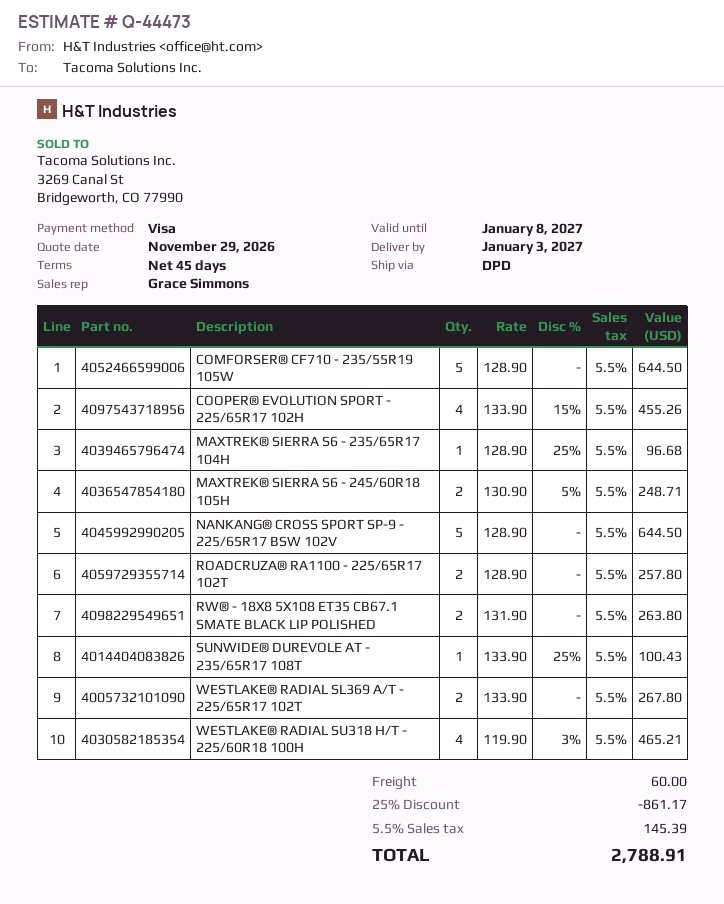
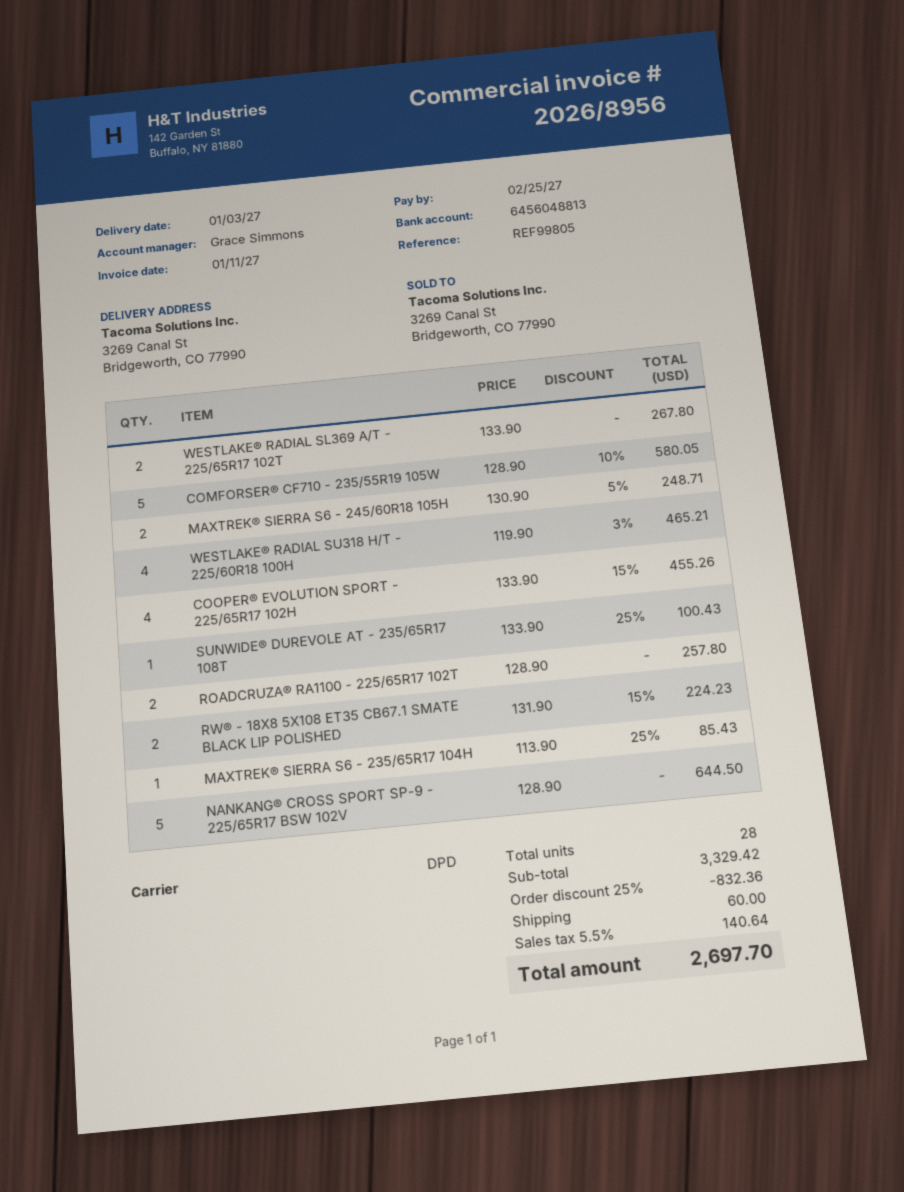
COMFORSER® CF710 - 235/55R19 105W: 5 x 128.90 = 644.50 -> 5 x 128.90 - 10% = 580.05
MAXTREK® SIERRA S6 - 235/65R17 104H: 1 x 128.90 - 25% = 96.68 -> 1 x 113.90 - 25% = 85.43
RW® - 18X8 5X108 ET35 CB67.1 SMATE BLACK LIP POLISHED: 2 x 131.90 = 263.80 -> 2 x 131.90 - 15% = 224.23
discount: 25% = 861.17 -> 25% = 832.36
tax: 5.5% = 145.39 -> 5.5% = 140.64
total: 2788.91 -> 2697.70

The problem:
Look at the listing and set down only the lines from its start through the line with "RW® - 18X8 5X108", word for word and without pictures.

Answer for the task:
COMFORSER® CF710 - 235/55R19 105W: 5 x 128.90 = 644.50 -> 5 x 128.90 - 10% = 580.05
MAXTREK® SIERRA S6 - 235/65R17 104H: 1 x 128.90 - 25% = 96.68 -> 1 x 113.90 - 25% = 85.43
RW® - 18X8 5X108 ET35 CB67.1 SMATE BLACK LIP POLISHED: 2 x 131.90 = 263.80 -> 2 x 131.90 - 15% = 224.23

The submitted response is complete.